Professor of Mechanical Engineering Seoul National University, United States
Introduction: : We investigated the effects of freezing conditions on muscle fiber morphology using tissues sampled from store-bought beef, chicken, and salmon. To enable high-throughput assessment, we engineered a custom tissue mold inspired by tissue microarray (TMA) technology. Tissue samples were sectioned en bloc and stained using H&E stain. We observed increased loss of muscle fiber structure when samples were treated with multiple freeze-thaw cycles compared to a single freeze.
Materials and
Methods: : 3D printing: BioMorpho12 tissue mold was created using Autodesk Fusion360 for design and modeling, and Formlabs Form 4 resin printer was used for printing. Test prints in multiple orientations (face-up, face-down, and with varied support placements) were performed to minimize potential damage during printing or support removal. Histology: tissues were sampled using a 3mm biopsy punch and placed into the mold sample well. Each sample well was filled with optimal cutting compound (OCT), placed at -80°C for 5 min, then sectioned using a cryomicrotome at thicknesses 2, 5, 10, and 20 microns. A single section was placed on a glass slide, then placed at different freezing conditions: Condition A, -80°C for 5 days; Condition B, freeze-thaw cycle 3x (1 hour at -80°C, 1 hour at 25°C (RT)); Condition C, not frozen. H&E staining was performed following standard procedures.

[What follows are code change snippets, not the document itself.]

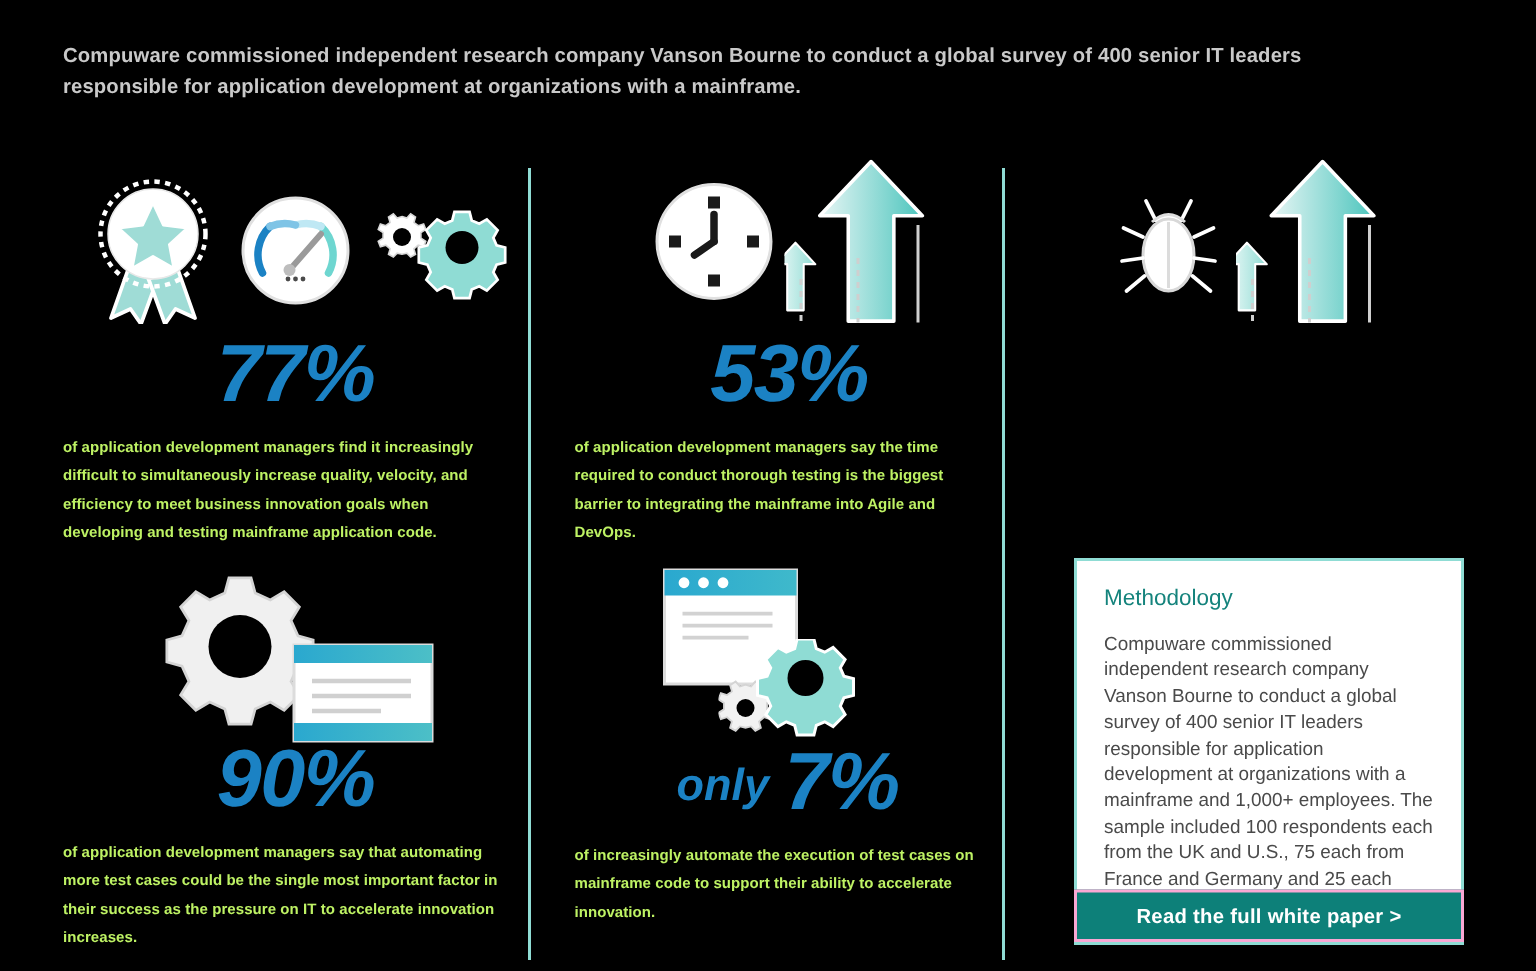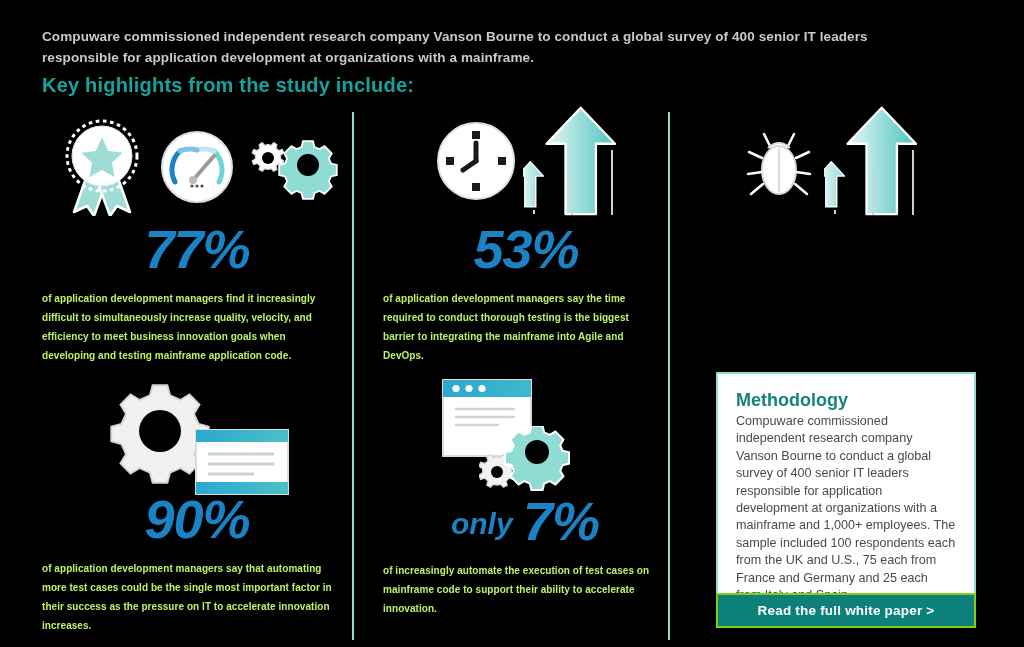"Key highlights from the study" div.section-title { html: <div>Key highlights from the study include:</div> -> none }
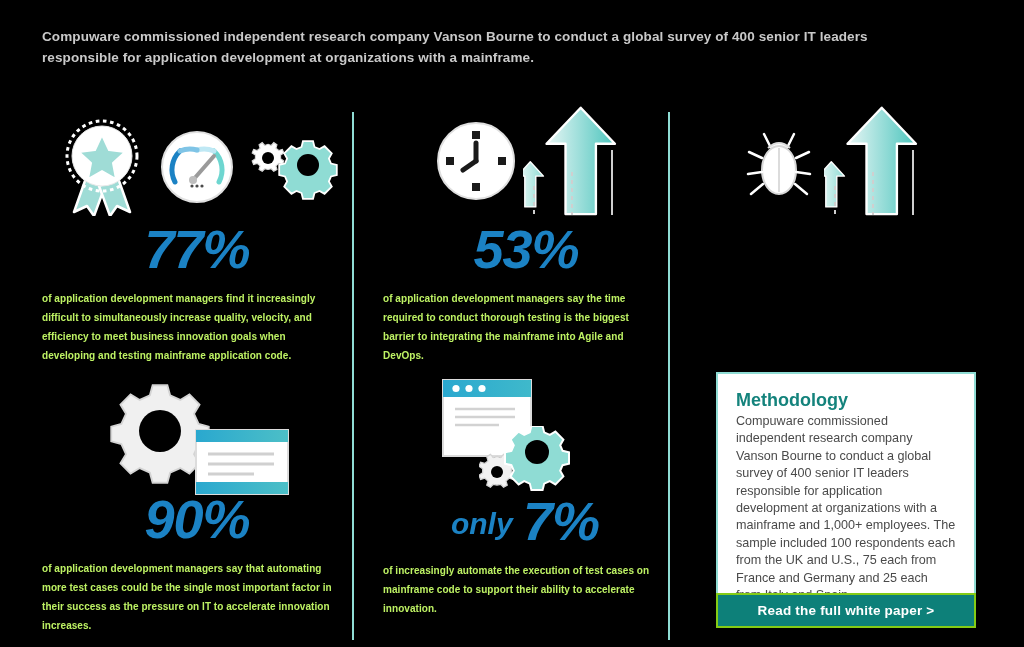"Methodology" #methodology .m-title { font-size: 18px -> 15px; font-weight: 700 -> 400; margin-bottom: 2px -> 14px }
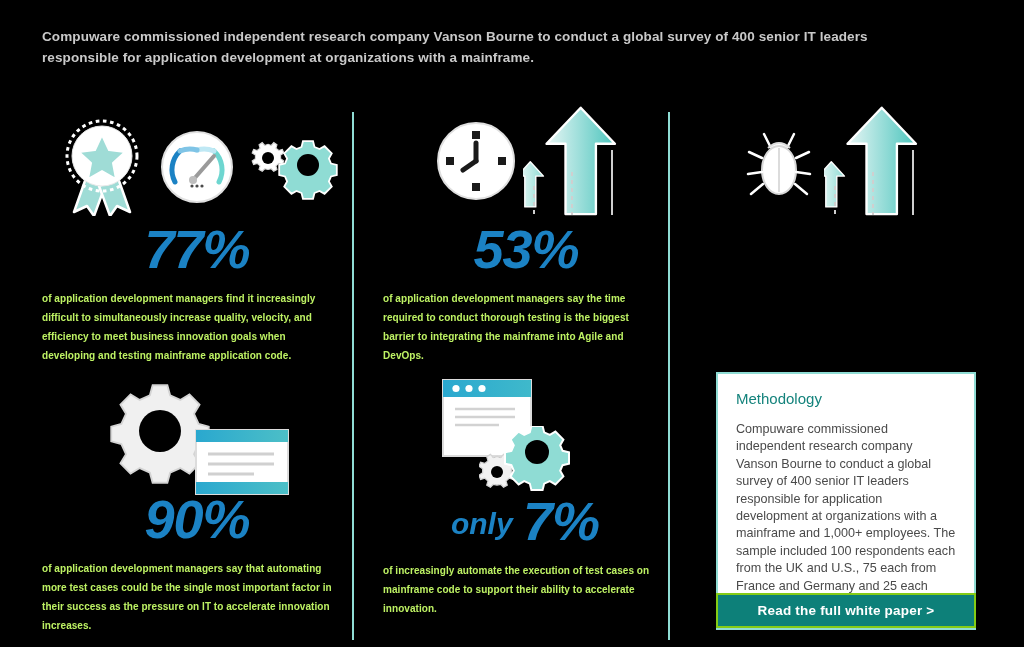"Read the full white paper" #cta { border: 2px solid #84cc16 -> 2px solid #f9a8d4 }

Results, Conclusions, and Discussions:: The tissue microarray mold underwent multiple design iterations. Initially, we explored the idea of printing the mold using resin that can be sectioned together with the embedded sample. However, this approach caused tissue damage due to rapid dulling of the cryostat blade. In the final design, BioMorpho12 (Figure 1), we used a rigid resin, and we redesigned the mold so that frozen sample blocks can be ejected and sectioned without the mold. BioMorpho12 measures 22 mm (L) x 15 mm (W) x 8.25 mm (H) and is compatible with cryosectioning, allowing single-pass analysis of up to 12 samples.
Using BioMorpho12, we prepared muscle tissue from beef, chicken, and salmon using two freezing protocols: Condition A (single freeze) and Condition B (three freeze-thaw cycles) (Figure 2). Samples were stained with hematoxylin and eosin (H&E) and examined histologically. Condition A samples displayed longer muscle fibers and less tearing compared to Condition B. Salmon tissue from both conditions lacked distinct muscle fibers, likely because the store-bought specimen had already undergone multiple freeze–thaw cycles resulting in compromised structural integrity. Among all tested species, chicken muscle exhibited the most uniform staining.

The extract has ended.